* **WHAT THE EXERCISE ASKS**:
In the entries below, which lines run from the one with "enable Janssen modules." through the one with "to the running"? Repeat exactly those, both included, and no pictures.

(EXERCISE DATA begins)

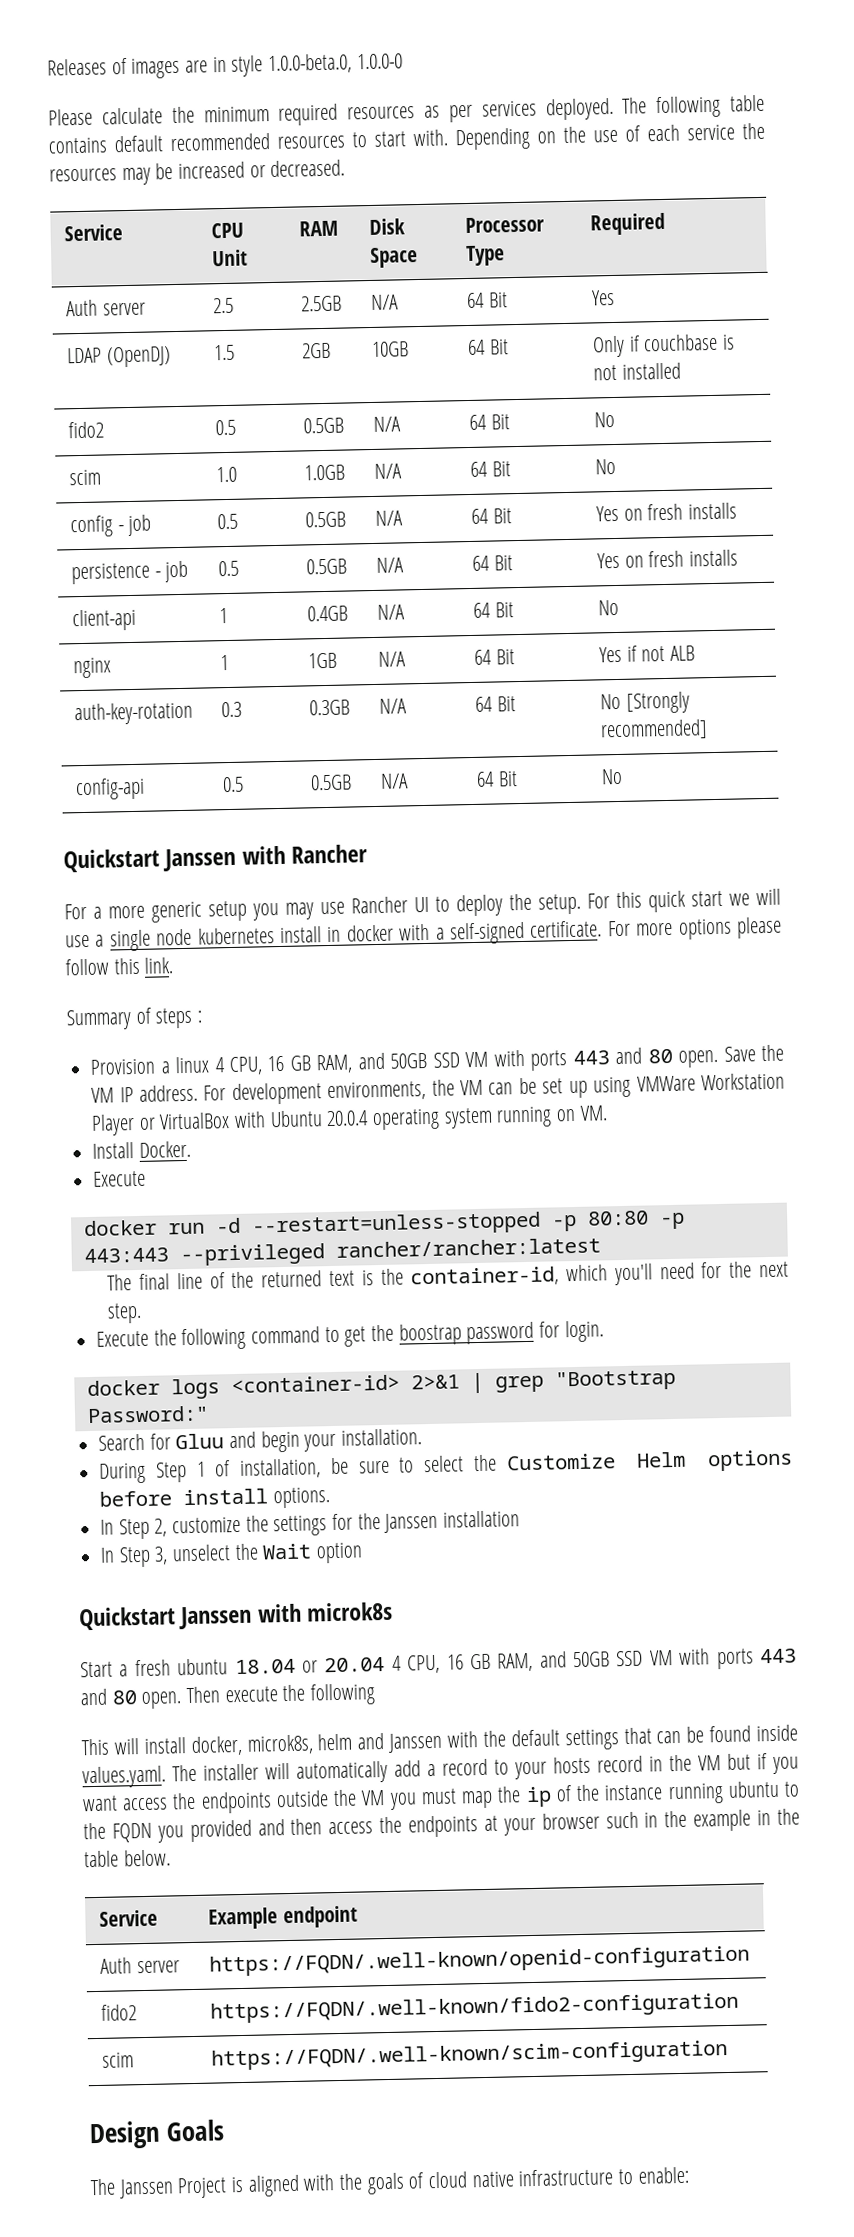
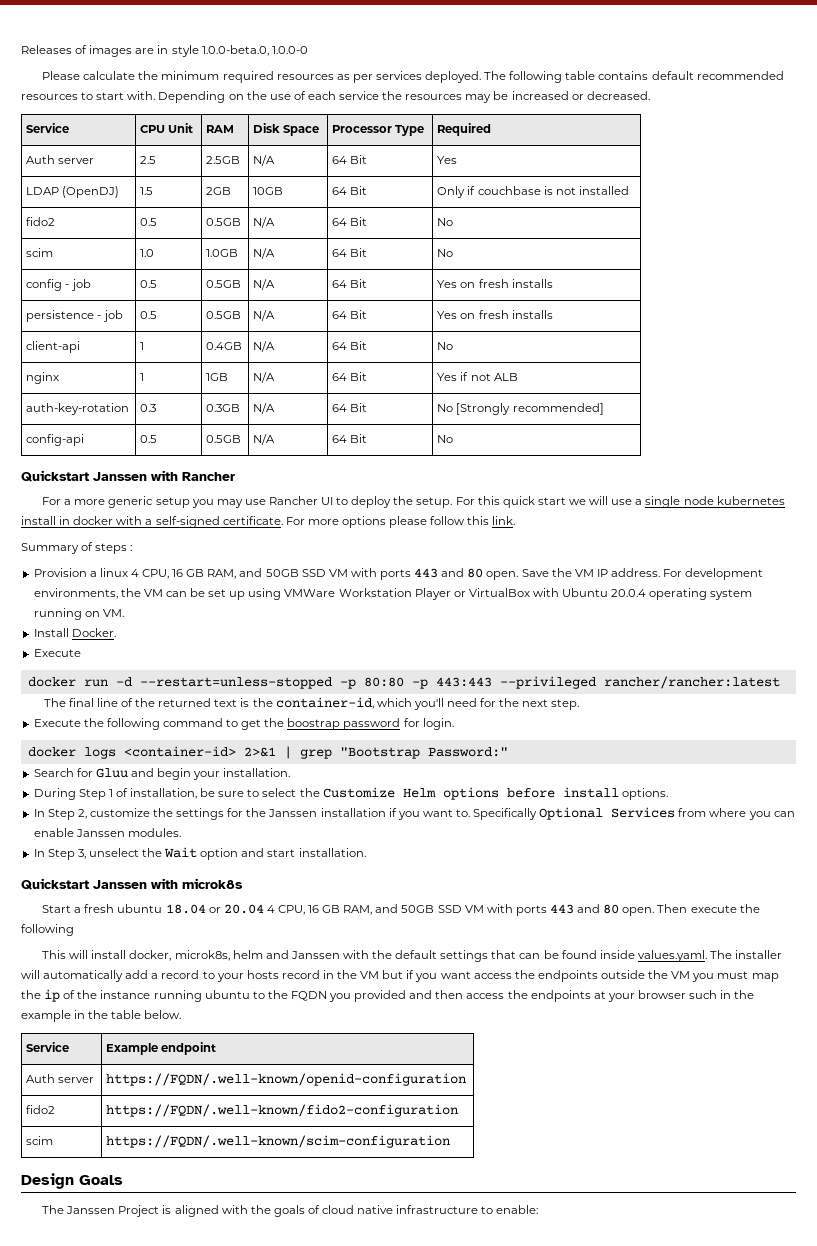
- In Step 2, customize the settings for the Janssen installation
+ In Step 2, customize the settings for the Janssen installation if you want to. Specifically Optional Services from where you can enable Janssen modules.
- In Step 3, unselect the Wait option
+ In Step 3, unselect the Wait option and start installation.

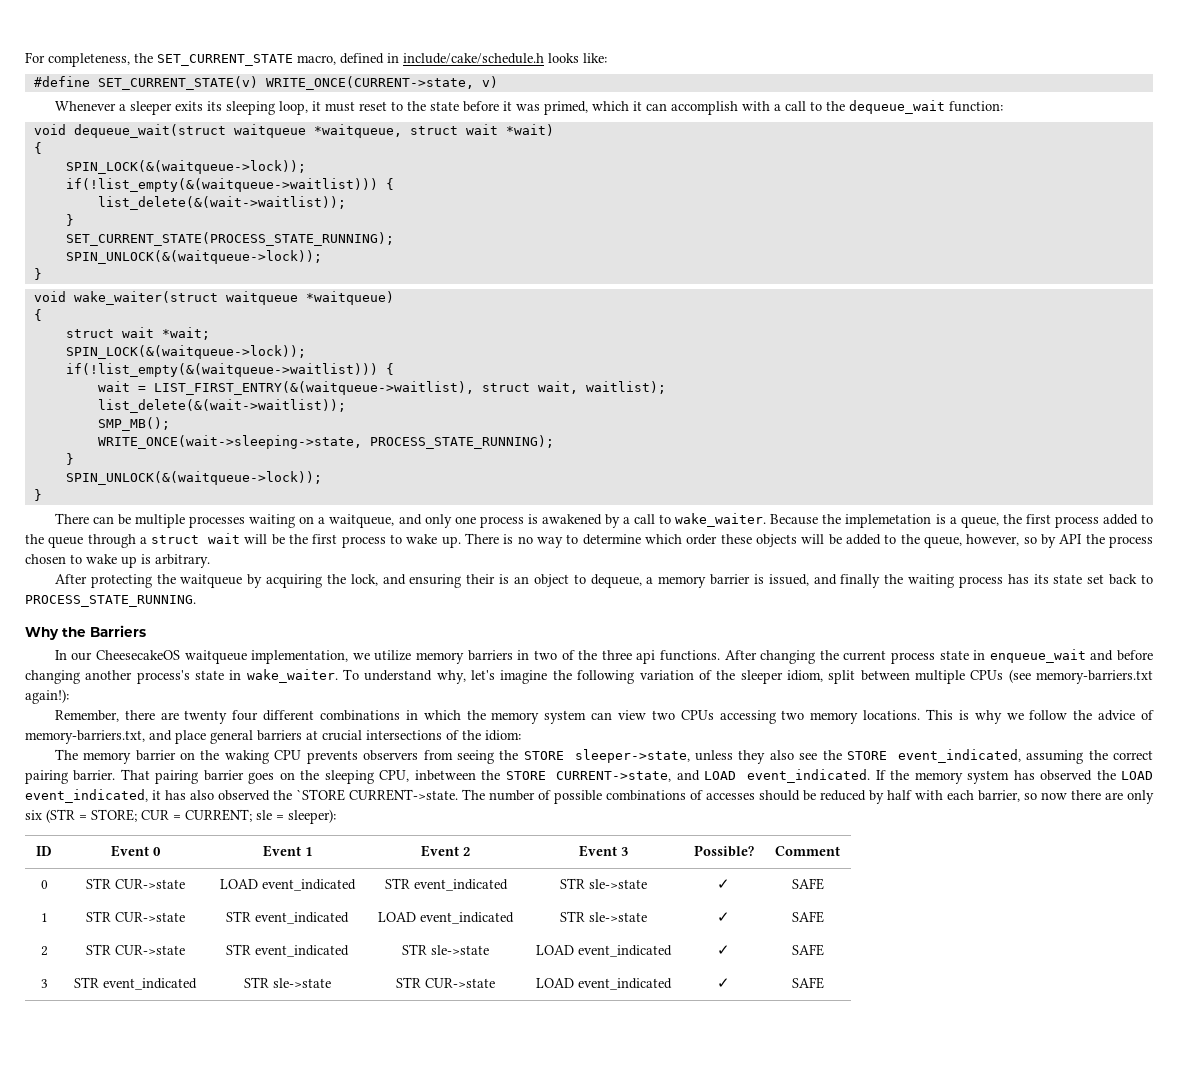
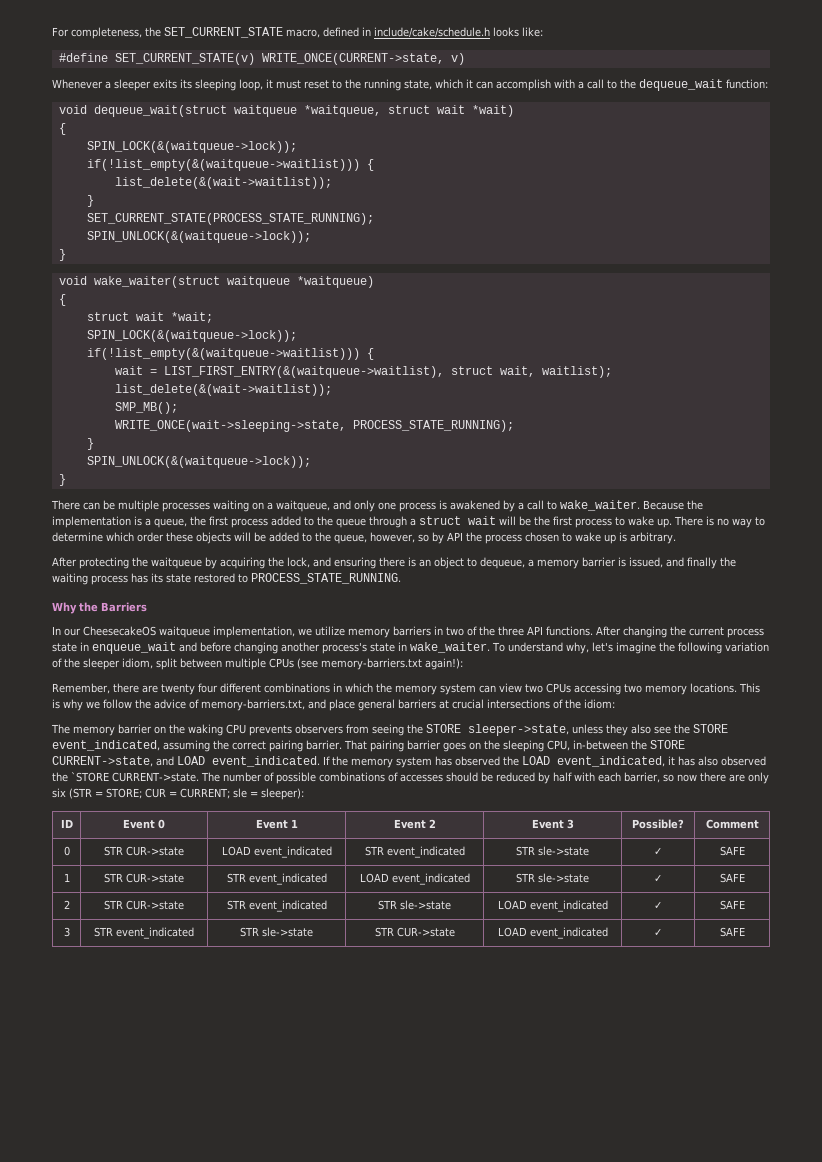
- Whenever a sleeper exits its sleeping loop, it must reset to the state before it was primed, which it can accomplish with a call to the dequeue_wait function:
+ Whenever a sleeper exits its sleeping loop, it must reset to the running state, which it can accomplish with a call to the dequeue_wait function:
- Because the implemetation is a queue, the first process added to the queue through a struct wait will be the first process to wake up.
+ Because the implementation is a queue, the first process added to the queue through a struct wait will be the first process to wake up.
- After protecting the waitqueue by acquiring the lock, and ensuring their is an object to dequeue, a memory barrier is issued, and finally the waiting process has its state set back to PROCESS_STATE_RUNNING.
+ After protecting the waitqueue by acquiring the lock, and ensuring there is an object to dequeue, a memory barrier is issued, and finally the waiting process has its state restored to PROCESS_STATE_RUNNING.
- In our CheesecakeOS waitqueue implementation, we utilize memory barriers in two of the three api functions.
+ In our CheesecakeOS waitqueue implementation, we utilize memory barriers in two of the three API functions.
- That pairing barrier goes on the sleeping CPU, inbetween the STORE CURRENT->state, and LOAD event_indicated.
+ That pairing barrier goes on the sleeping CPU, in-between the STORE CURRENT->state, and LOAD event_indicated.

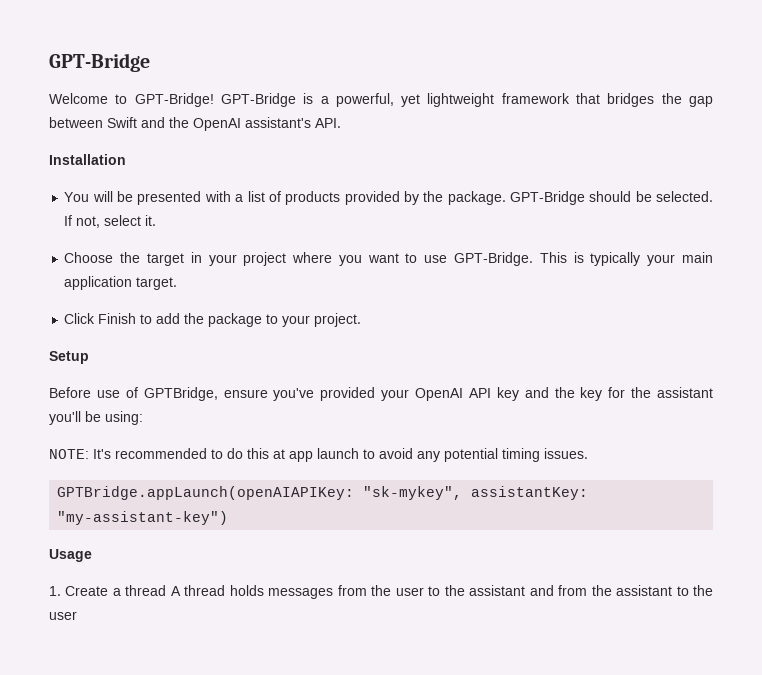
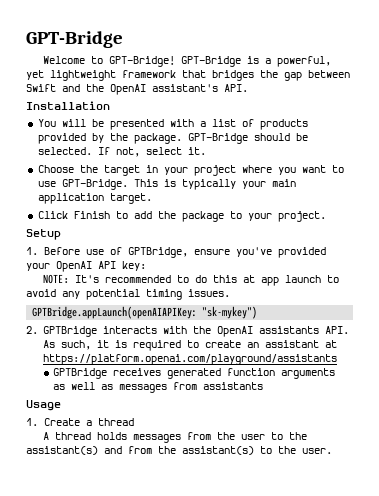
- Before use of GPTBridge, ensure you've provided your OpenAI API key and the key for the assistant you'll be using:
+ 1. Before use of GPTBridge, ensure you've provided your OpenAI API key:
- GPTBridge.appLaunch(openAIAPIKey: "sk-mykey", assistantKey: "my-assistant-key")
+ GPTBridge.appLaunch(openAIAPIKey: "sk-mykey")
+ 2. GPTBridge interacts with the OpenAI assistants API. As such, it is required to create an assistant at https://platform.openai.com/playground/assistants
+ GPTBridge receives generated function arguments as well as messages from assistants
- 1. Create a thread A thread holds messages from the user to the assistant and from the assistant to the user
+ 1. Create a thread
+ A thread holds messages from the user to the assistant(s) and from the assistant(s) to the user.

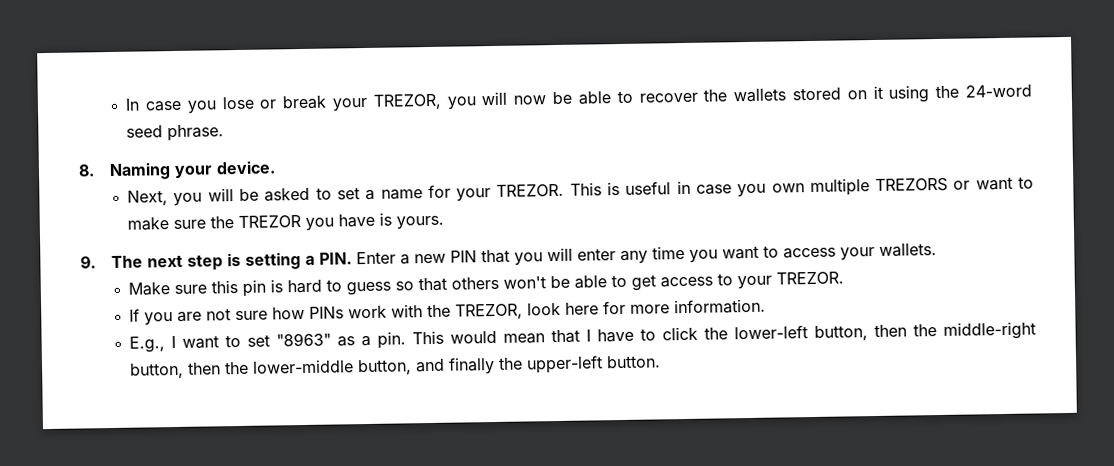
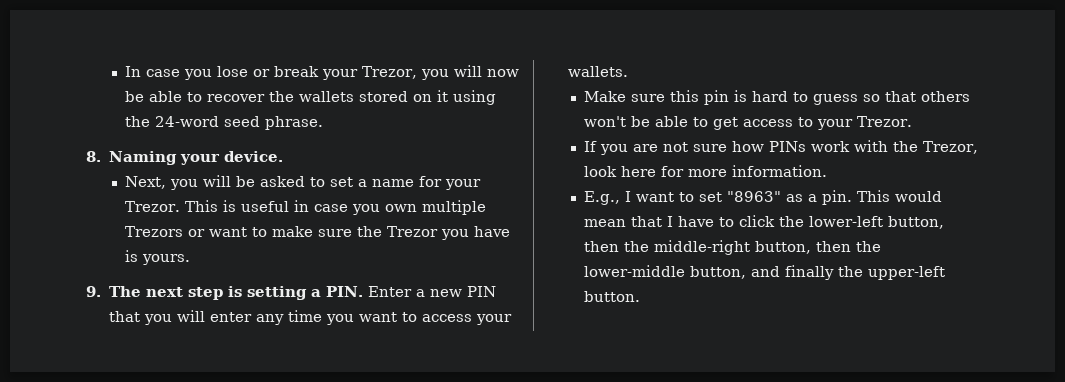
- In case you lose or break your TREZOR, you will now be able to recover the wallets stored on it using the 24-word seed phrase.
+ In case you lose or break your Trezor, you will now be able to recover the wallets stored on it using the 24-word seed phrase.
- Next, you will be asked to set a name for your TREZOR.
+ Next, you will be asked to set a name for your Trezor.
- This is useful in case you own multiple TREZORS or want to make sure the TREZOR you have is yours.
+ This is useful in case you own multiple Trezors or want to make sure the Trezor you have is yours.
- Make sure this pin is hard to guess so that others won't be able to get access to your TREZOR.
+ Make sure this pin is hard to guess so that others won't be able to get access to your Trezor.
- If you are not sure how PINs work with the TREZOR, look here for more information.
+ If you are not sure how PINs work with the Trezor, look here for more information.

(EXERCISE DATA ends)

* **EXERCISE RESULT**:
+ In Step 2, customize the settings for the Janssen installation if you want to. Specifically Optional Services from where you can enable Janssen modules.
- In Step 3, unselect the Wait option
+ In Step 3, unselect the Wait option and start installation.

- Whenever a sleeper exits its sleeping loop, it must reset to the state before it was primed, which it can accomplish with a call to the dequeue_wait function:
+ Whenever a sleeper exits its sleeping loop, it must reset to the running state, which it can accomplish with a call to the dequeue_wait function:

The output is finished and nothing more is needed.